[Purdue-pm] Meeting Post-Mortem and Challenge

Rick Westerman westerman at purdue.edu
Tue Oct 19 12:56:36 PDT 2010


On 10/19/2010 03:50 PM, Phillip San Miguel wrote:
>  On 10/19/2010 3:10 PM, Dave jacoby wrote:
>> We had a selection of new faces at our Perl Mongers meeting, seeking 
>> to learn Perl to understand and adapt the tools they have at hand to 
>> their further purpose. Mark and I and mostly Rick went through an 
>> example program they had used, RADpools, as a teaching tool, covering 
>> many of the basics and some of the advanced elements of our favorite 
>> programming language, until we got to line 143.
>>
>>             foreach my $mid (@pool_mid_list) {
>>                 $mid_length = length $mid;
>>                 if ( !$fuzzy_MIDs ) {
>>                     push @{ $mid_pools{$mid} }, $pool_name;
>>                 }
>>                 else {
>>                     for my $i ( 1 .. $mid_length ) {
>>                         for my $base (qw{A C G T}) {
>>                             my $fuzzycode  = $mid;
>>                             my $prebase_i  = $i - 1;
>>                             my $postbase_i = $mid_length - $i;
>>                             $fuzzycode =~ s{^([ACGT]{$prebase_i})
>>                             ([ACGT])
>>                             ([ACGT]{$postbase_i})$}
>>                             {$1$base$3}xms;
>>                             push @{ $mid_pools{$fuzzycode} }, 
>> $pool_name;
>>                         }
>>                     }
>>                 }
>>             }
>>
>> And, actually, the if(!$fuzzy_MIDs){} section is straightforward. The 
>> else{} section is ... well, something else.
>>
>> Specifically, it's the kind of regular expression that causes folks 
>> like JWZ to say "now you have TWO problems". Rick specifically 
>> mentioned that he would not use regular expressions for this problem, 
>> and Mark said it was best to ignore my attempts to explain this.
>>
>>     (I will point out now that this code is
>>     copyright 2008,2010 by John Davey of the
>>     University of Edinburgh and
>>     is licenced by the GPL v3.)
>>
>> I think that a good challenge for our November meeting would be to 
>> come up with variations of the else{} code that are more suitable for 
>> Perl 101. Does that sound good to anybody?
>>
>> Also, I have just reserved WSLR116 for next Tuesday from Noon to 2pm 
>> to continue the analysis of RADpools.
>>
> I don't know that regexes are to blame for this. I'm not even sure 
> that the code is *that* unwieldy. I was not there to hear the 
> definition of "fuzzy codes", but the code appears to just iterate over 
> each base of the MID sequence supplied to it and create 4 sequences at 
> each step that have the base at that position replaced with each 
> possible base. So if the MID were "GAC", then 12 sequences would be 
> stored in the mid_pools hash:
>
> AAC
> CAC
> GAC
> TAC
> GAC
> GCC
> GGC
> GTC
> GAA
> GAC
> GAG
> GAT
>
> I think that is what it does. Although my understanding is based more 
> on the biology that would be supported than the code itself.

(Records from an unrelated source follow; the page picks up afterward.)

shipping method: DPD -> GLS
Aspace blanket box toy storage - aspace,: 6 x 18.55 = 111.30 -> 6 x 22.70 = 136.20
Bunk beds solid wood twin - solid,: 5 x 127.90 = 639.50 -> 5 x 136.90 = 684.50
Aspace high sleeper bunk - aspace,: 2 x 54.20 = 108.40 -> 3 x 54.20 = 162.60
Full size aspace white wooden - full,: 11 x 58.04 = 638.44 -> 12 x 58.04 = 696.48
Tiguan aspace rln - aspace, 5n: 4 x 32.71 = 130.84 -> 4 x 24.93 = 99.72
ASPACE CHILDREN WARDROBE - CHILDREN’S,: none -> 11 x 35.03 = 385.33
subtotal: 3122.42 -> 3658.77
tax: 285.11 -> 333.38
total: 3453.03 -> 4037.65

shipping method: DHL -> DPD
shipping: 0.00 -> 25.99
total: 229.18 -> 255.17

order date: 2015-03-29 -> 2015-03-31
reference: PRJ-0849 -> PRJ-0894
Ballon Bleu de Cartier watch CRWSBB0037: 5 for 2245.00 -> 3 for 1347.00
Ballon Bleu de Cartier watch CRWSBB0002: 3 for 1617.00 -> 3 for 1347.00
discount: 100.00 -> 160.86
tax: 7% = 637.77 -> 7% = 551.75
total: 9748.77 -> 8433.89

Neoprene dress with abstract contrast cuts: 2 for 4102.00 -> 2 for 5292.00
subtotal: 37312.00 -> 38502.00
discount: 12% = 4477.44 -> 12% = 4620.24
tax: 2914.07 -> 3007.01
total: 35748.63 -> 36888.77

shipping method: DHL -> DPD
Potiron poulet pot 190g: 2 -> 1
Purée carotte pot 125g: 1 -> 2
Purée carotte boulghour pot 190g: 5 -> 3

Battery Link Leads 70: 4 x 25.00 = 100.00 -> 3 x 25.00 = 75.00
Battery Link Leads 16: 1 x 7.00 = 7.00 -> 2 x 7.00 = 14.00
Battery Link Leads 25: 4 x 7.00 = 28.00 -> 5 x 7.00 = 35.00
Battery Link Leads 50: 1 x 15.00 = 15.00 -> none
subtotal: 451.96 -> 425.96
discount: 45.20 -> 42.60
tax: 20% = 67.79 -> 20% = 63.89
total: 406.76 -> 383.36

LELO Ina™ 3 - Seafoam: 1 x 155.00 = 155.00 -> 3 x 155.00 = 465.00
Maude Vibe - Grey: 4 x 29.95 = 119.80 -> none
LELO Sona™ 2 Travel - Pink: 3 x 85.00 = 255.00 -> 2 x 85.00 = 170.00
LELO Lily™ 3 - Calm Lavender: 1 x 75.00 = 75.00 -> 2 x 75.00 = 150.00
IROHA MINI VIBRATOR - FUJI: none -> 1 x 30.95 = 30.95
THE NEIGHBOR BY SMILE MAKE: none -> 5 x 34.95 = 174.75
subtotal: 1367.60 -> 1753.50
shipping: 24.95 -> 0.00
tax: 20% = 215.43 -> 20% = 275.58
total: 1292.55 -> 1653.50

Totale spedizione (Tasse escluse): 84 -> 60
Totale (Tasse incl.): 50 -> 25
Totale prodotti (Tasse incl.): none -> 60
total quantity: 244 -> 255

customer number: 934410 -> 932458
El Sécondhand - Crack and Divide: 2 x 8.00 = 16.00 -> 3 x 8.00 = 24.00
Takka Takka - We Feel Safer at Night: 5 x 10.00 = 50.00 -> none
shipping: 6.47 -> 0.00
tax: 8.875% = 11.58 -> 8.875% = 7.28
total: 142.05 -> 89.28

That is my understanding it as well.  In which case why regex?  Why not 
use substrings?   And even if one wanted to use regexs then why bother 
capturing the middle portion and then throwing it away?

The program up to that point was well written.  But that regex seems 
unnecessarily complex to me.


Anyway that portion of the code does make for a good challenge problem.